Initializing Objects and Default Values
In the earlier examples, properties are given default values directly when declared. When you instantiate the class, each object starts with those default values. For instance, name might start as an empty string and age as zero.
Kotlin also supports more advanced ways to pass initial values when you create objects, which involves constructors. Since constructors are covered as a separate topic, here you only need to observe that simple classes can rely on default property values, and you can change them after object creation using the dot operator.
Important: Every object has its own copy of instance properties. Changing a property on one object does not change the same property on another object created from the same class.
This separation of state between objects is a core part of object oriented programming and is heavily used in Android.

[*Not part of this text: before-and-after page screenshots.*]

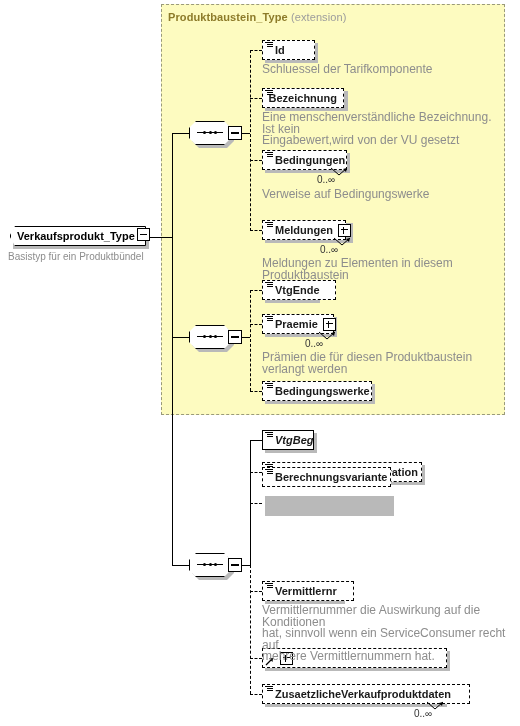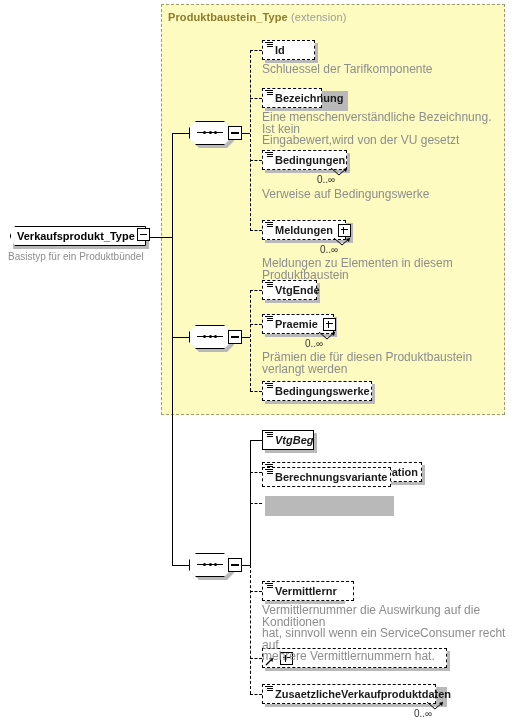"Bezeichnung" div.node { justify-content: none -> flex-end; width: 60px -> 82px }
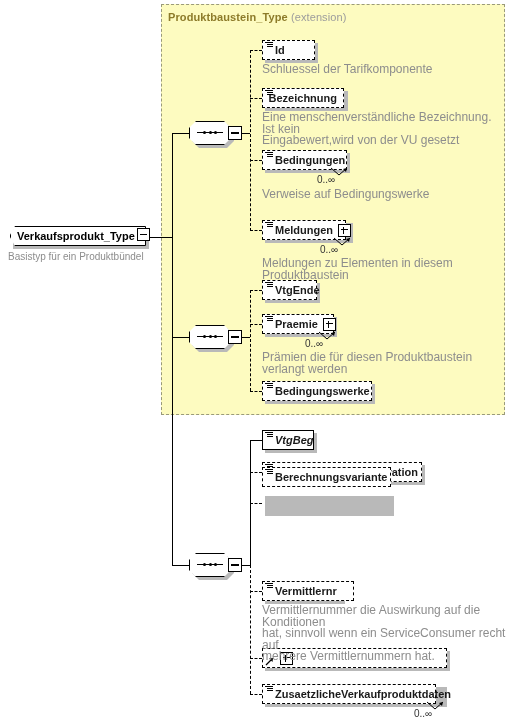"VtgEnde" div.node { width: 55px -> 74px }
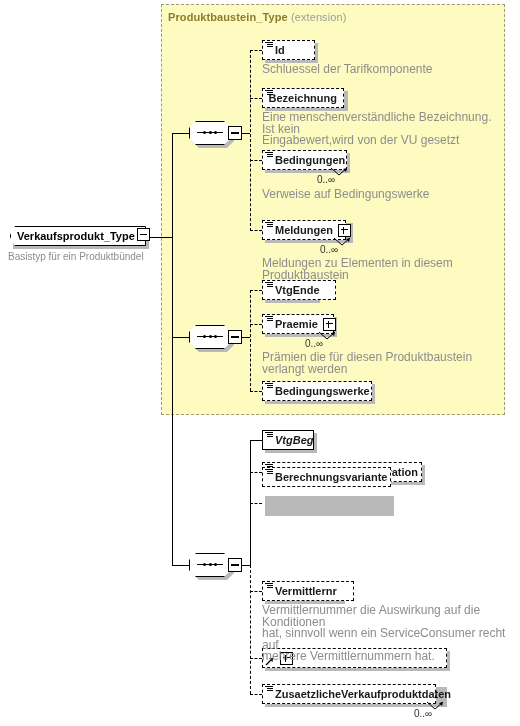"ZusaetzlicheVerkaufproduktdaten" div.node { width: 174px -> 208px }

For example, two different Button objects can each have their own text and their own click behavior.
Instance vs Class Level Members (Preview)

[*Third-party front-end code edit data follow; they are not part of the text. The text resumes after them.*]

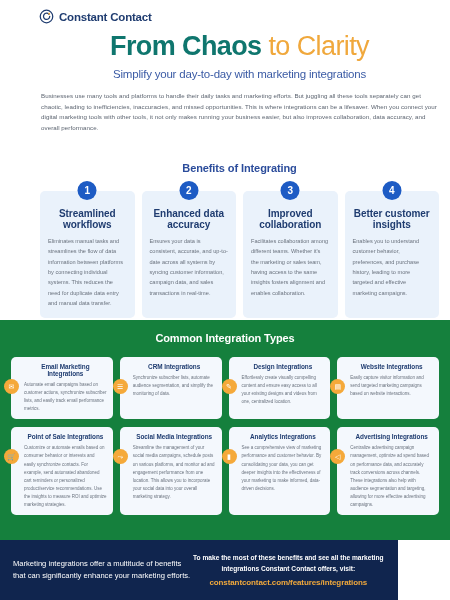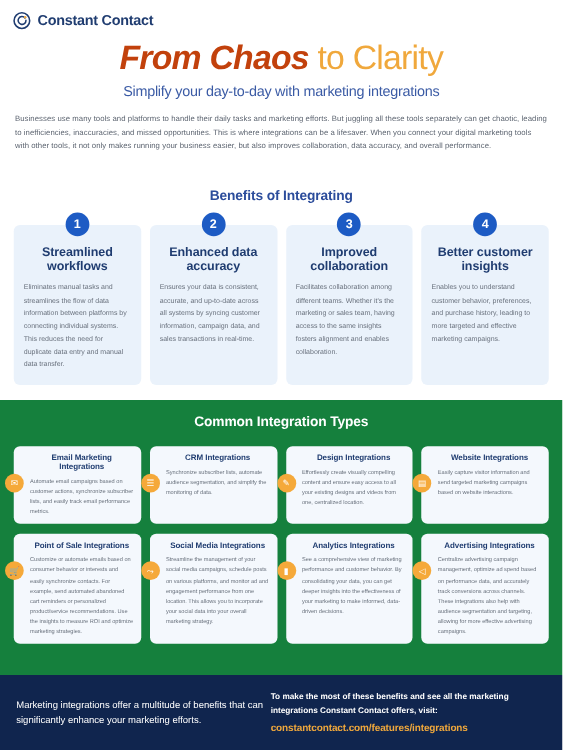"Constant Contact" .page { padding-left: none -> 29px }
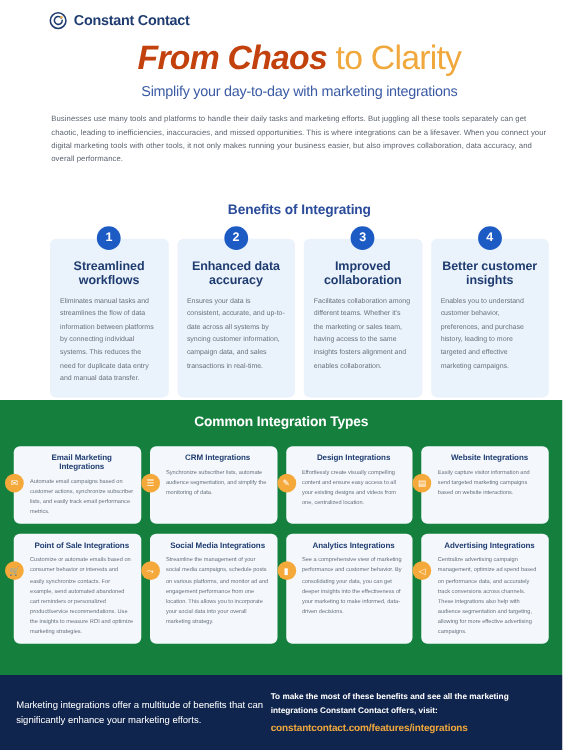"From Chaos" .t-blue { color: #c2410c -> #0f766e; font-style: italic -> none }
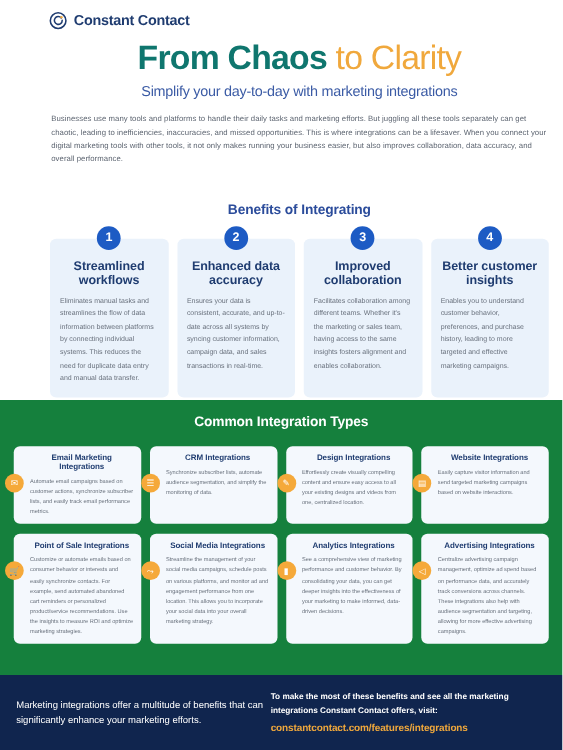"Marketing integrations offer a multitude" .footer { width: 450px -> 398px }
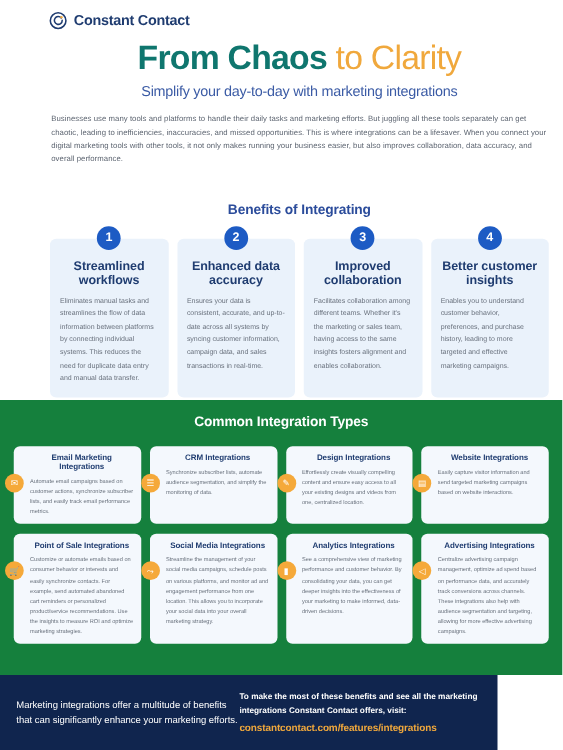"constantcontact.com/features/integration" .f-right { text-align: left -> center }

So far, every property and function you have seen belongs to an individual instance of the class. These are called instance members, because they are tied to a specific object that you created.
Sometimes you need behavior or data that belongs to the class itself, not to any particular object. Kotlin supports this through companion object or top level declarations. These ideas are introduced in more detail elsewhere. At this point, it is enough to understand that there is a difference between things that exist per object and things that exist once for the whole class.
An Android example that uses this idea is a constant defined once and used by all activities, such as an extra key for an Intent.
Using Classes and Objects in Android
In Android development, you rarely work with raw Kotlin classes only for learning. Instead, you create classes that extend Android framework classes and define objects that interact with the system and the user interface.
When you define your own model classes, such as User, Product, or Message, you use the same patterns shown in this chapter. You declare properties that represent data, add methods that work with that data, and then create objects to pass around in your app, for example to display a list of users in a RecyclerView.
Understanding how to declare classes, create objects, and use properties and methods is therefore a foundation that will keep appearing in almost every Android feature you implement.